TADFICS: A Threat-Aware Digital Forensics Data Model for ICS

TADFICS: A Threat-Aware Digital Forensics Data Model for ICS

연구 분야: Safety

학회: International Conference on Availability, Reliability and Security

The convergence of IT and Operational Technology (OT) increases risks for industrial control systems (ICS), as Internet connectivity enables attackers to remotely issue commands that can disrupt operations or damage equipment. Investigating such attacks requires identification, collection, examination, and analysis of relevant data. However, the mix of IT and OT components, such as field controllers, propertiary, and different technologies, limit the applicability of IT forensics knowledge and results in a lack of defined forensic data in OT environments. In addition, the implementation specific differences between ICS vendors makes finding general approaches difficult, while ICS forensic research remains limited. To address this, we propose TADFICS, a threat-aware forensic relational data model for ICS. The model provides general ICS data types in conjunction with threat knowledge that must be mapped to implementation-specific ICS data, while also specifying the interrelations and attributes of the actual ICS data to be considered. Therefore, our approach enables the systematic identification and mapping of forensically relevant or required data, including the forensic capabilities of an ICS. Once the model is initialized and the mapping completed, it supports in determining the forensic readiness.

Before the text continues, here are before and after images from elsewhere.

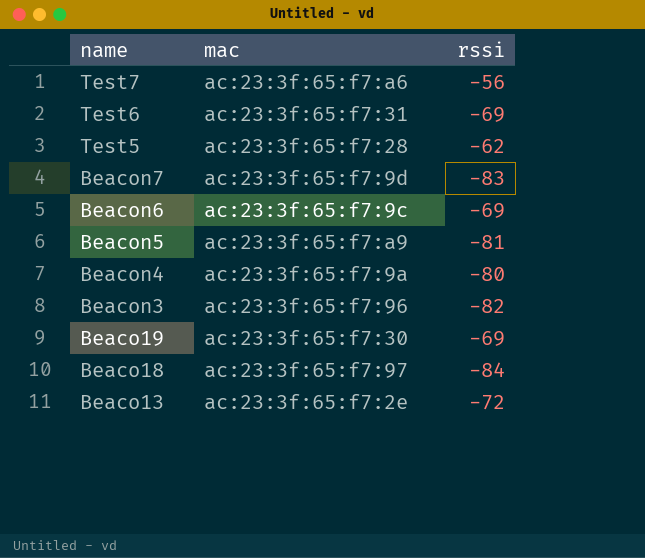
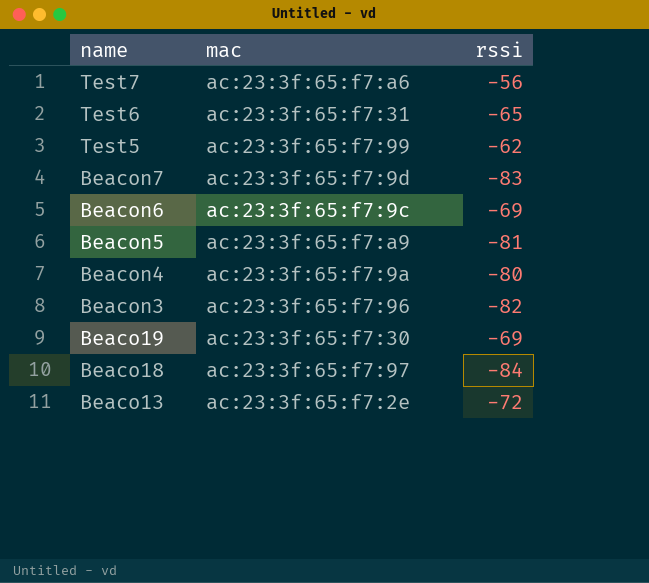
Test6 | rssi: -69 -> -65
Test5 | mac: ac:23:3f:65:f7:28 -> ac:23:3f:65:f7:99

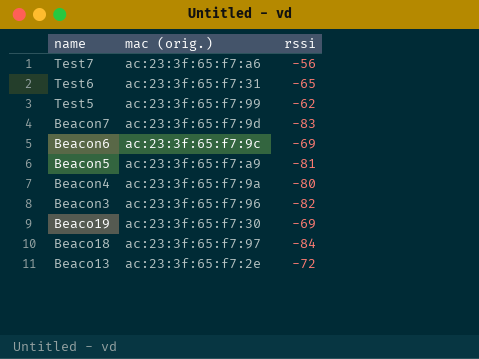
column name: mac -> mac (orig.)

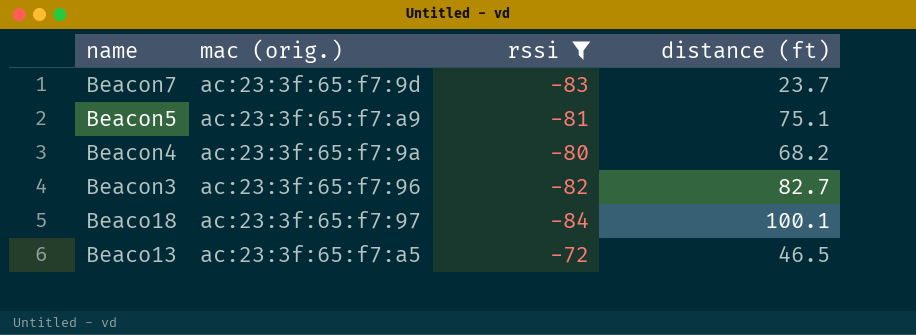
filter: none -> rssi <= -72
column distance (ft) | position: none -> 4
Beaco13 | mac (orig.): ac:23:3f:65:f7:2e -> ac:23:3f:65:f7:a5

Furthermore, it assists in an incident, e.g. how specific ICS data can be acquired or examined, by representing the identified data in a way that supports forensic analysis in ICS while taking the forensic challenges into account. We evaluate our model and demonstrate its applicability by executing a Denial-of-Service (DoS) attack against a PLC of a real-world productive Distributed Control System (DCS) based on the ABB 800xA suite of an operational electrical utility. Our work contributes a novel structured approach to enhance forensic readiness and response by allowing system-specific data alignment with threat-informed forensic aspects, covering preparatory and execution forensic phases.